[Supplied material — start]

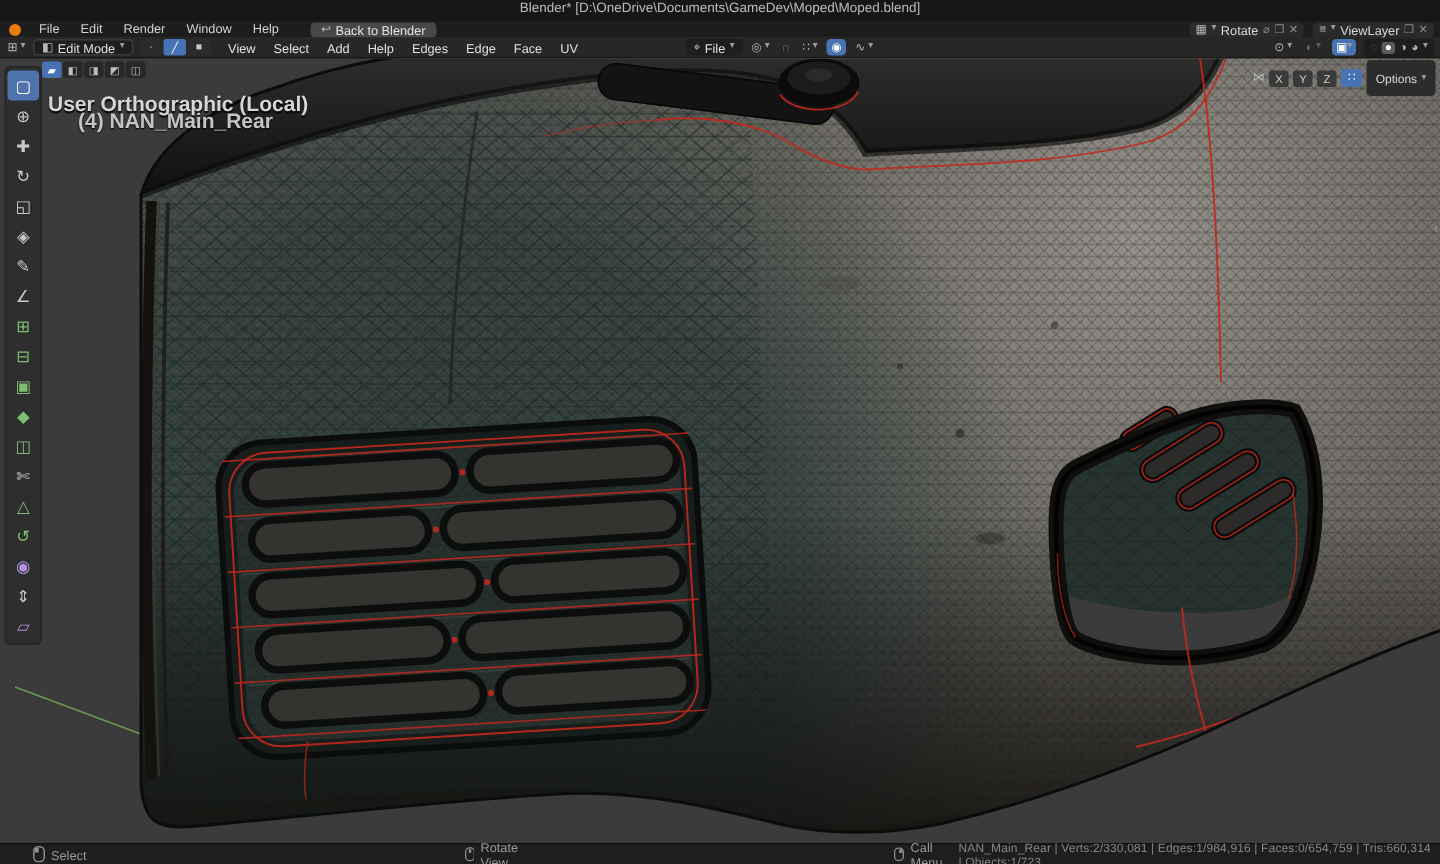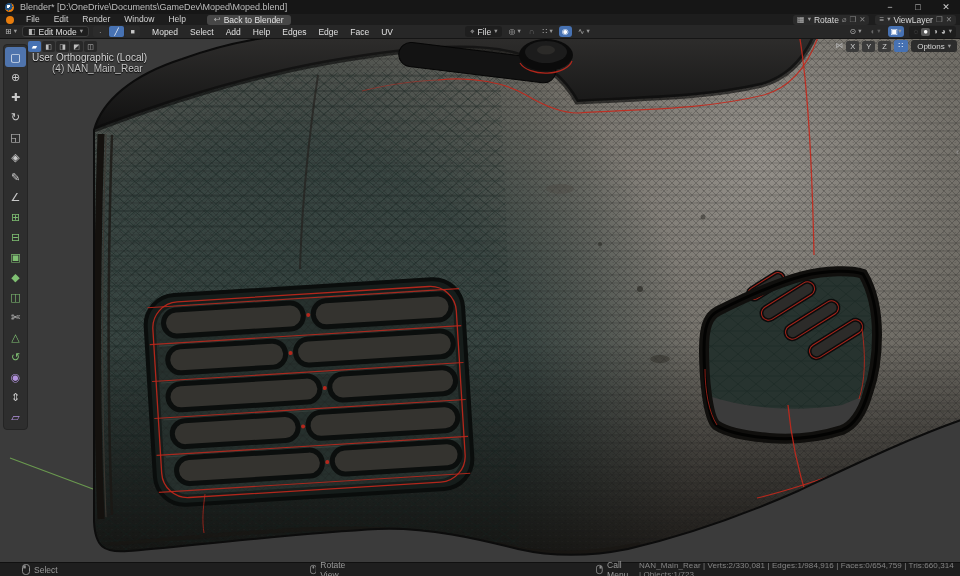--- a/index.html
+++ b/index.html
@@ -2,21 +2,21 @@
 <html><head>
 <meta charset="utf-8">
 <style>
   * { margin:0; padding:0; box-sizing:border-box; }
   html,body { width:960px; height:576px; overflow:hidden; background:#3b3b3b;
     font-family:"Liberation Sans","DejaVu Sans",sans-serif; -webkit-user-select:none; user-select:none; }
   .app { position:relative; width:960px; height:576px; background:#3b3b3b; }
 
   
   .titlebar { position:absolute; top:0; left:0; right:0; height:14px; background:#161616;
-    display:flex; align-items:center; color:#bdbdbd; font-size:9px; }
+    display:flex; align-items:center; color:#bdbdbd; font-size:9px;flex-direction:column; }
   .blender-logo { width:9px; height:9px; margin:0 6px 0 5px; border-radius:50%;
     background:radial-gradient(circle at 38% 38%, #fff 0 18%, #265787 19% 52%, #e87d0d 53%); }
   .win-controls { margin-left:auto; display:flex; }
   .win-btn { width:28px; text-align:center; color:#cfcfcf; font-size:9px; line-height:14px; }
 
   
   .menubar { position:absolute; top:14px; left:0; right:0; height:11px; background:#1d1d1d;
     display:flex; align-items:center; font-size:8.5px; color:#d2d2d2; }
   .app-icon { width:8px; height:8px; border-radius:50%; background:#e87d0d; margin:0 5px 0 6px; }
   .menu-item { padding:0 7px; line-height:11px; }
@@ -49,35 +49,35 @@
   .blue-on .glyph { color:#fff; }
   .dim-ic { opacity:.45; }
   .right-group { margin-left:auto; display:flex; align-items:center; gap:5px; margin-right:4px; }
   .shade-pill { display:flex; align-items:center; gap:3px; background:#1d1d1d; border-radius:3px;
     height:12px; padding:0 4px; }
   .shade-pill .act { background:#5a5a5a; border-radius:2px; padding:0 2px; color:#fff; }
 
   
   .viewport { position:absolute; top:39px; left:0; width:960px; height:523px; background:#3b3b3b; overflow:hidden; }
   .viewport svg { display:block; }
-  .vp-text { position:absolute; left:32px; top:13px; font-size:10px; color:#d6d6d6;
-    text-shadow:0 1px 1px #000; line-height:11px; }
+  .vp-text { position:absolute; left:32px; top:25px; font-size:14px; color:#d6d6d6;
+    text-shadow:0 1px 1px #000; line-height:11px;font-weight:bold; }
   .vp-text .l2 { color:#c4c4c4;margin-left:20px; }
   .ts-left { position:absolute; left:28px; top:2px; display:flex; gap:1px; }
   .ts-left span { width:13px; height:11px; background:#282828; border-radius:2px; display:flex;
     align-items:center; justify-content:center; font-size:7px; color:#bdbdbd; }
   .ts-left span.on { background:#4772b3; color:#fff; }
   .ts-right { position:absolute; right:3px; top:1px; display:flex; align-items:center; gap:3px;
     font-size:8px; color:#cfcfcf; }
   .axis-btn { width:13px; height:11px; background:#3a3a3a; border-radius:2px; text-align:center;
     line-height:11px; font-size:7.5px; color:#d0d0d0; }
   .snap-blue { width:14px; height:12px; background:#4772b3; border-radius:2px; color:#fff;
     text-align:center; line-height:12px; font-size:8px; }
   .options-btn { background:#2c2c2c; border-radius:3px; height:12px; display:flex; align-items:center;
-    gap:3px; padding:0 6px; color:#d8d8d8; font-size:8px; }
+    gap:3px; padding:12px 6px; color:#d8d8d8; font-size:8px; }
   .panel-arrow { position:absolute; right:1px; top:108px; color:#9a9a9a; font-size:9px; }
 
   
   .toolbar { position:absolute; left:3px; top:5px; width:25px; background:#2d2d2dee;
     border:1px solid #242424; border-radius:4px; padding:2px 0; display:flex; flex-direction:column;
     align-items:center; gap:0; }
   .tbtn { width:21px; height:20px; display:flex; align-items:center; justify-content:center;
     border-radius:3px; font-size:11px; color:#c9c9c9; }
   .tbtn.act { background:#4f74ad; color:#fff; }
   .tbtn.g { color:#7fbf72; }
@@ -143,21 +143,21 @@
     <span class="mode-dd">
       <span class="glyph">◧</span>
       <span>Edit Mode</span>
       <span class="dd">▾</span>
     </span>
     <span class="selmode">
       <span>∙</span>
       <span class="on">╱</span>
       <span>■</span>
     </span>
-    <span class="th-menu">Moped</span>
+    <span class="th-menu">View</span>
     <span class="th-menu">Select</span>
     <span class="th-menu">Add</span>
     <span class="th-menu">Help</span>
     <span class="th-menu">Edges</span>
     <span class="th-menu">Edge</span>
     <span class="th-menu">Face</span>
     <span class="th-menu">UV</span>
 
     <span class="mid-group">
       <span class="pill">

[Supplied material — finish]
[Supplied material — start]

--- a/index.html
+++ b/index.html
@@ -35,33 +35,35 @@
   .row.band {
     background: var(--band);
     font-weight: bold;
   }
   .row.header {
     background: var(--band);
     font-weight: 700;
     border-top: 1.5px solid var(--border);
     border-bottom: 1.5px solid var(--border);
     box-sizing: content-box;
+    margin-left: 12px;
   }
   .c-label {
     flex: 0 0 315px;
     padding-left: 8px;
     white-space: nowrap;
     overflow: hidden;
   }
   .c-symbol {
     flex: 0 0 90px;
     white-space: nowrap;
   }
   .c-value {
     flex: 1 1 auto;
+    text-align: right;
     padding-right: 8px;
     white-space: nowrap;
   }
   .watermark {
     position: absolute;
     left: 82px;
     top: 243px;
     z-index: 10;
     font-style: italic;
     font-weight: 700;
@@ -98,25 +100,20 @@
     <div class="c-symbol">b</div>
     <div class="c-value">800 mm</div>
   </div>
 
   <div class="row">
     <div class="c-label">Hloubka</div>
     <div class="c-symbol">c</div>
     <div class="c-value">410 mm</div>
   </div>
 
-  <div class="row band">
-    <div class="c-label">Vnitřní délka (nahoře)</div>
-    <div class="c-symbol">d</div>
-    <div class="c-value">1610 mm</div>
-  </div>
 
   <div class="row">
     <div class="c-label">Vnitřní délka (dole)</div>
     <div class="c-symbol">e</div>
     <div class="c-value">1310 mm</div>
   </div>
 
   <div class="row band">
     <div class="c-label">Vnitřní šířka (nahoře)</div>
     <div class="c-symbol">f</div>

[Supplied material — finish]

### Task instructions
From the data above, output only the lines between the line containing "right:0; height:11px; background:#1d1d1d;" and the line containing "height:12px; display:flex; align-items:center;", inclusive, exactly as written.

### Result of this exercise
   .menubar { position:absolute; top:14px; left:0; right:0; height:11px; background:#1d1d1d;
     display:flex; align-items:center; font-size:8.5px; color:#d2d2d2; }
   .app-icon { width:8px; height:8px; border-radius:50%; background:#e87d0d; margin:0 5px 0 6px; }
   .menu-item { padding:0 7px; line-height:11px; }
@@ -49,35 +49,35 @@
   .blue-on .glyph { color:#fff; }
   .dim-ic { opacity:.45; }
   .right-group { margin-left:auto; display:flex; align-items:center; gap:5px; margin-right:4px; }
   .shade-pill { display:flex; align-items:center; gap:3px; background:#1d1d1d; border-radius:3px;
     height:12px; padding:0 4px; }
   .shade-pill .act { background:#5a5a5a; border-radius:2px; padding:0 2px; color:#fff; }
 
   
   .viewport { position:absolute; top:39px; left:0; width:960px; height:523px; background:#3b3b3b; overflow:hidden; }
   .viewport svg { display:block; }
-  .vp-text { position:absolute; left:32px; top:13px; font-size:10px; color:#d6d6d6;
-    text-shadow:0 1px 1px #000; line-height:11px; }
+  .vp-text { position:absolute; left:32px; top:25px; font-size:14px; color:#d6d6d6;
+    text-shadow:0 1px 1px #000; line-height:11px;font-weight:bold; }
   .vp-text .l2 { color:#c4c4c4;margin-left:20px; }
   .ts-left { position:absolute; left:28px; top:2px; display:flex; gap:1px; }
   .ts-left span { width:13px; height:11px; background:#282828; border-radius:2px; display:flex;
     align-items:center; justify-content:center; font-size:7px; color:#bdbdbd; }
   .ts-left span.on { background:#4772b3; color:#fff; }
   .ts-right { position:absolute; right:3px; top:1px; display:flex; align-items:center; gap:3px;
     font-size:8px; color:#cfcfcf; }
   .axis-btn { width:13px; height:11px; background:#3a3a3a; border-radius:2px; text-align:center;
     line-height:11px; font-size:7.5px; color:#d0d0d0; }
   .snap-blue { width:14px; height:12px; background:#4772b3; border-radius:2px; color:#fff;
     text-align:center; line-height:12px; font-size:8px; }
   .options-btn { background:#2c2c2c; border-radius:3px; height:12px; display:flex; align-items:center;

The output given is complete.